La Siria, tra realtà e prospettive.

Nella giornata di ieri, la coalizione di gruppi armati, guidata da quello jiadista sunnita Hayat Tahir al-Sham (Hts) di Ahmed al-Sharaa, nome di battaglia Abu Muhammad al Jolani, senza incontrare resistenza, è entrata nella capitale della Siria, Damasco, sancendo, dopo 24 anni, la fine del regime di Bashar al-Assad, che ha  ottenuto asilo politico da Mosca. 

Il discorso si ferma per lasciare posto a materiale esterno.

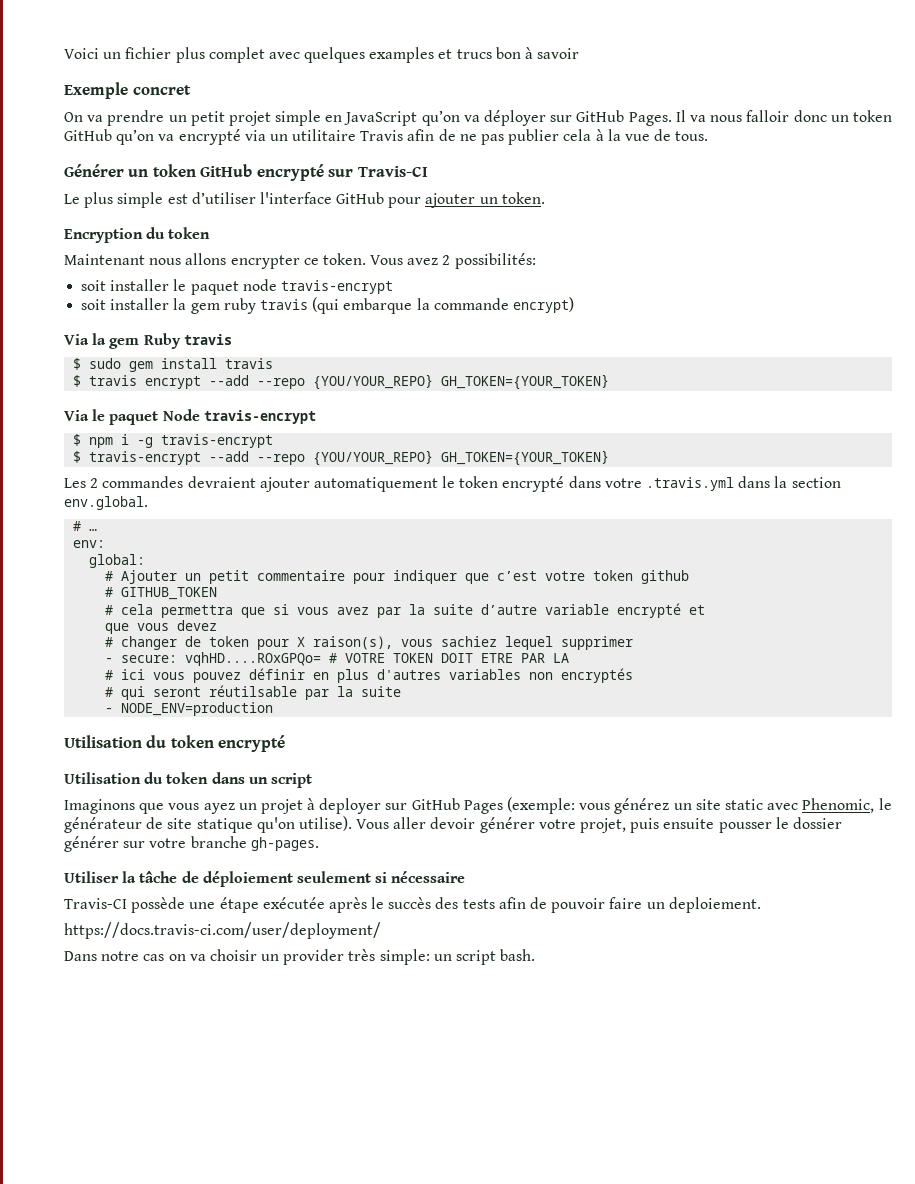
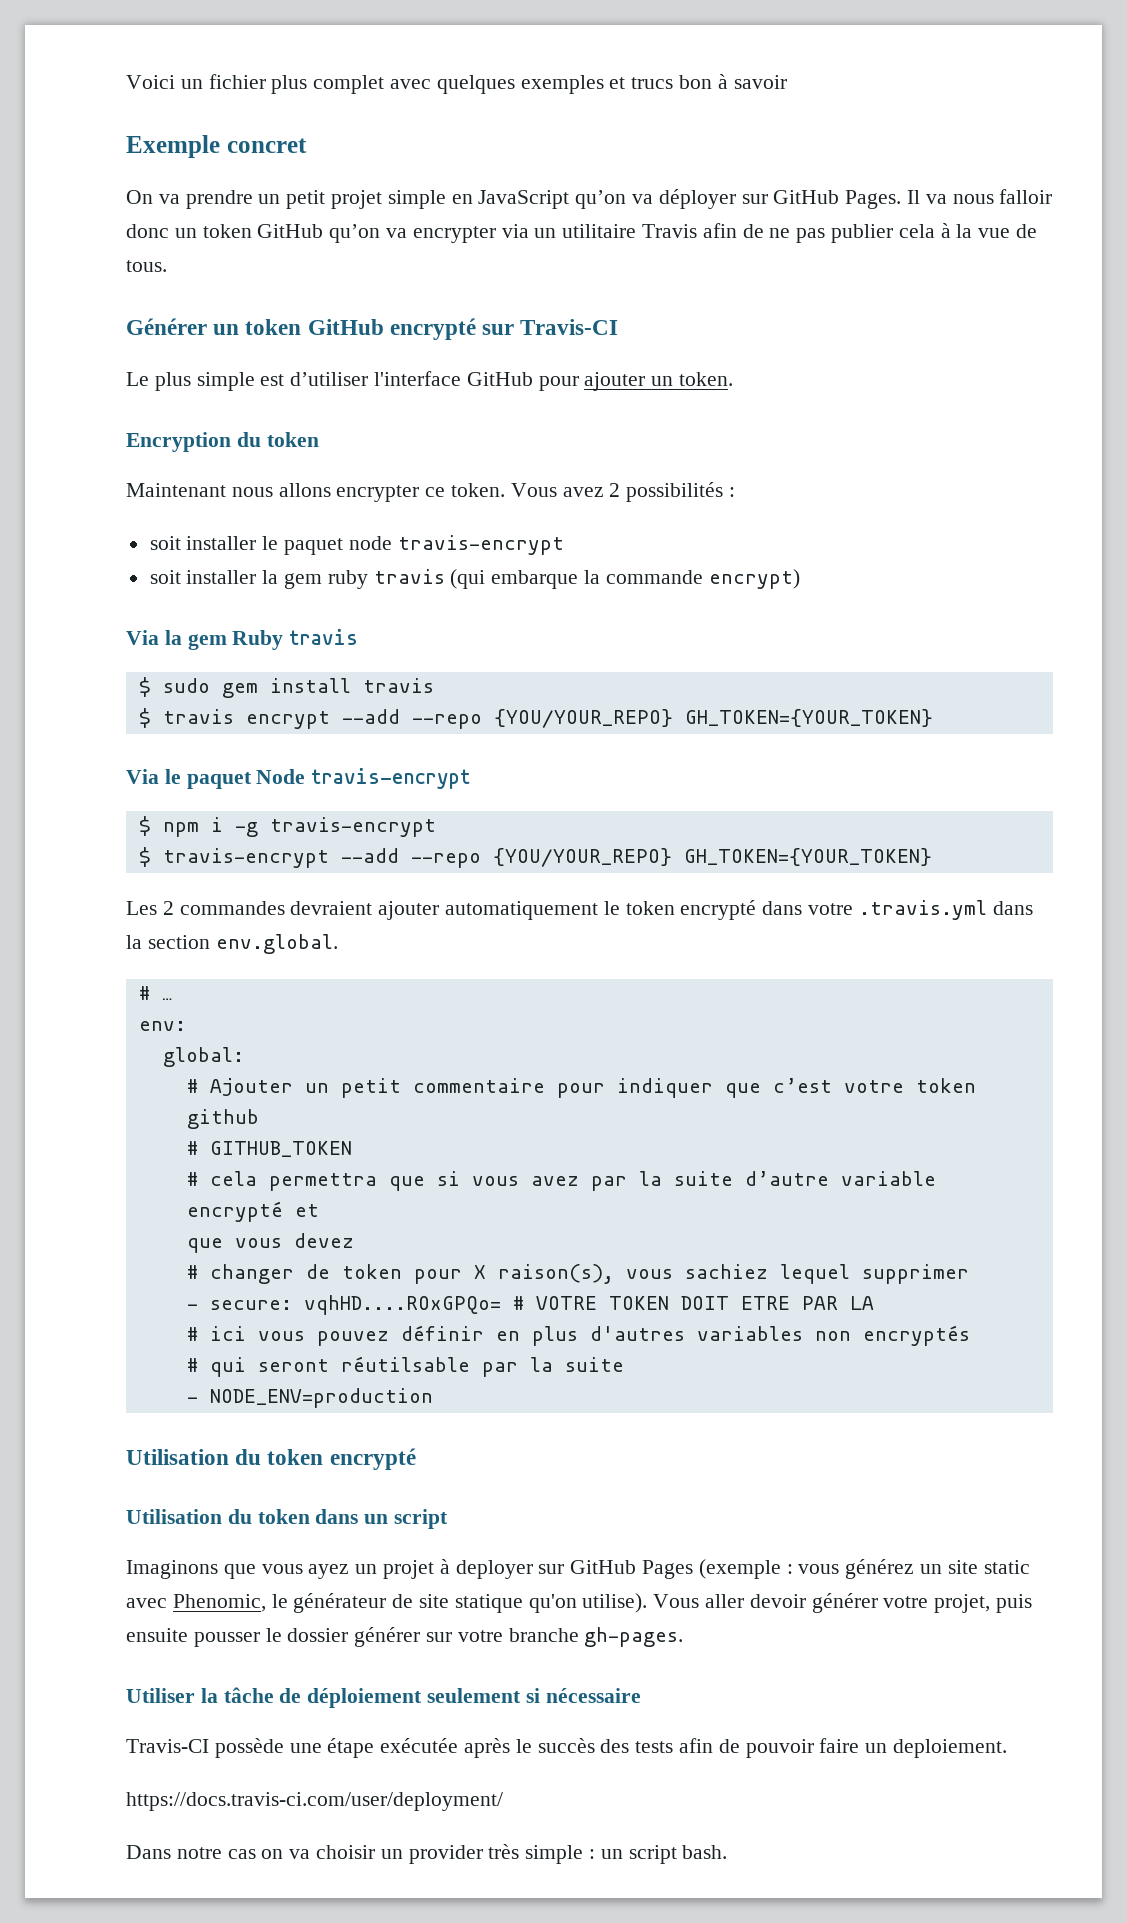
[369,47,435,63] examples -> [520,75,604,94] exemples
[178,129,241,145] encrypté -> [412,226,496,243] encrypter
[454,253,536,269] possibilités: -> [626,482,736,502] possibilités :
[507,797,576,814] (exemple: -> [698,1559,793,1579] (exemple :
[379,949,430,965] simple: -> [525,1845,596,1864] simple :

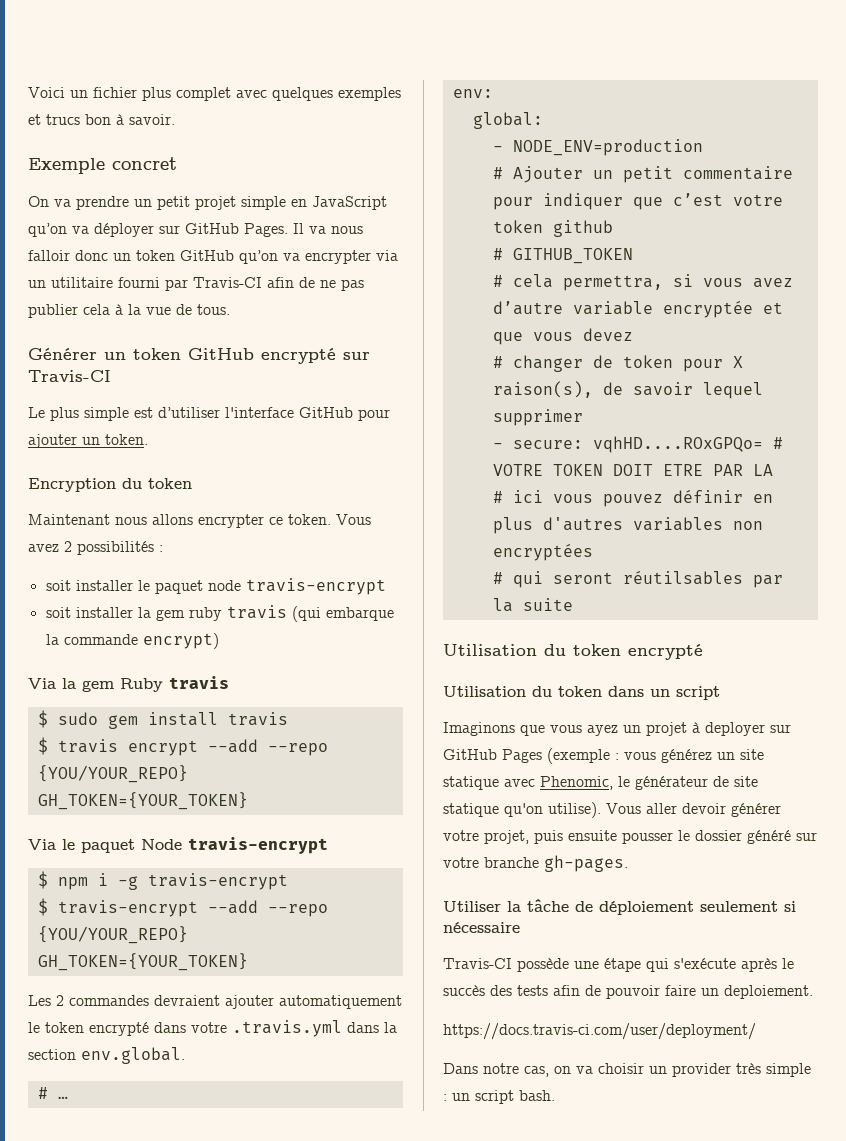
[733,75,787,89] savoir -> [129,114,175,125] savoir.
[642,224,698,238] Travis -> [118,277,262,291] fourni par Travis-CI
(244, 1057) none -> [492,139,703,156] // - NODE_ENV=production
[268,1173,425,1191] permettra que -> [562,275,663,291] permettra,
[590,1171,733,1191] par la suite -> (793, 283) none
[186,1201,283,1222] encrypté -> [662,300,753,318] encryptée
[625,1264,768,1279] vous sachiez -> [602,382,693,396] de savoir
[862,1325,970,1346] encryptés -> [492,543,593,561] encryptées
[340,1356,624,1377] [186,1388,433,1408] réutilsable par la suite // - NODE_ENV=production -> [622,570,783,588] [492,598,573,612] réutilsables par la suite
[983,1560,1030,1574] static -> [443,776,499,790] statique
[354,1627,421,1647] générer -> [747,830,791,844] généré
[380,1738,459,1753] exécutée -> [646,958,736,972] qui s'exécute
[227,1849,256,1859] cas -> [524,1066,549,1077] cas,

Si tratta di un esito repentino, che ha colto alla sprovvista diverse cancellerie, per molti reso possibile dall’indebolimento del sostegno militare dato ad Assad dalla Russia, sempre più impegnata sul fronte ucraino, e dall’Iran, fortemente impegnato a sostegno di Hezbollah in chiave anti israeliana. 

Le manifestazioni di giubilo alle quali ad oggi si è assistito nelle strade della capitale da parte di molte delle componenti la variegata società siriana, evidenziano anche tra le ragioni di ciò il progressivo venire meno del sostegno popolare al regime di Assad,  fatto oggetto sin dal 2011 di un processo di destabilizzazione,  mascherato da “primavera araba”, sostenuto dagli USA e dai loro allleati, che, con i drammatici esiti conosciuti, ha investito anche diversi altri Paesi dell’area. 

Dopo anni di guerra civile, che ha visto le diverse fazioni anti Assad sostenute dagli “amici della Siria”, tra i quali anche il nostro Paese, soprattutto dagli USA e dalla Turchia, immani distruzioni e centinaia di migliaia di vittime, si è giunti ad un epilogo per tanta parte inaspettato. 

Ciò che è accaduto in Siria porta con sé pesanti interrogativi circa la prospettiva, non soltanto per quel  Paese, ma per l’intera area medio orientale e più in generale. Il leader di Hts, pur dichiarando di garantire una transizione pacifica del potere attraverso libere elezioni, nonché il rispetto dello status quo relativo alle basi militari russe nel Paese, ha definito ciò che è accaduto una “vittoria per la nazione islamica”, “un nuovo capitolo per la regione” rendendo possibile pensare al rilancio, in forme e modi diversi, di quel califfato che con la Siria doveva investire anche l’Iraq, di quell’ISIS che proprio in Assad e nei suoi alleati ha avuto uno dei suoi più acerrimi nemici. 

La coesistenza tra realtà etniche, religiose, politiche, etc. presente ad oggi in Siria, la laicità dello Stato, non è scontato sia possibile anche domani. Di certo ciò che è accaduto rideterminerà i rapporti di forza tra i diversi attori della regione e sullo sfondo, come sottolineato da molti osservatori politici, non è scontata la tenuta della Siria in quanto Stato nei termini conosciuti. 

Le dichiarazioni di alcuni di essi sono emblematiche: Netanyahu ha plaudito alla caduta di Assad, ma consapevole del rischio di uno stato islamico ai propri confini ha spinto il suo esercito ad avanzare ulteriormente nel Golan da tempo occupato; Erdogan, che ha giocato un ruolo decisivo nella partita, conferma l’appoggio ai miliziani sunniti che combattono contro i curdi siriani, da tempo resisi autonomi con il sostegno degli USA e che vorrebbero restare tali. 

Tra gli elementi di preoccupazione derivanti dalla situazione determinatasi vi è, soprattutto per alcuni Paesi europei, quello dei milioni di sfollati che è lecito attendersi e che premeranno soprattutto sulla rotta balcanica. La destabilizzazione  conseguente alla caduta del regime di Assad porta con se numerosi rischi, tra questi quello di uno sviluppo dello scontro militare in atto nella regione coinvolgente direttamente l’Iran, con tutto ciò che questo comporterebbe. In tal senso l’Unione Europea e l’Italia, che hanno rinunciato a svolgere un ruolo autonomo sullo scenario internazionale, guardano come tanti all’imminente presidenza Trump. 

Di certo siamo di fronte ad uno scenario tutt’altro che volto alla pace, anche per questo come PCI continuiamo nel nostro impegno per una soluzione politica ai conflitti, a partire da quello tra Russia ed Ucraina e quello tra Israele e Palestina.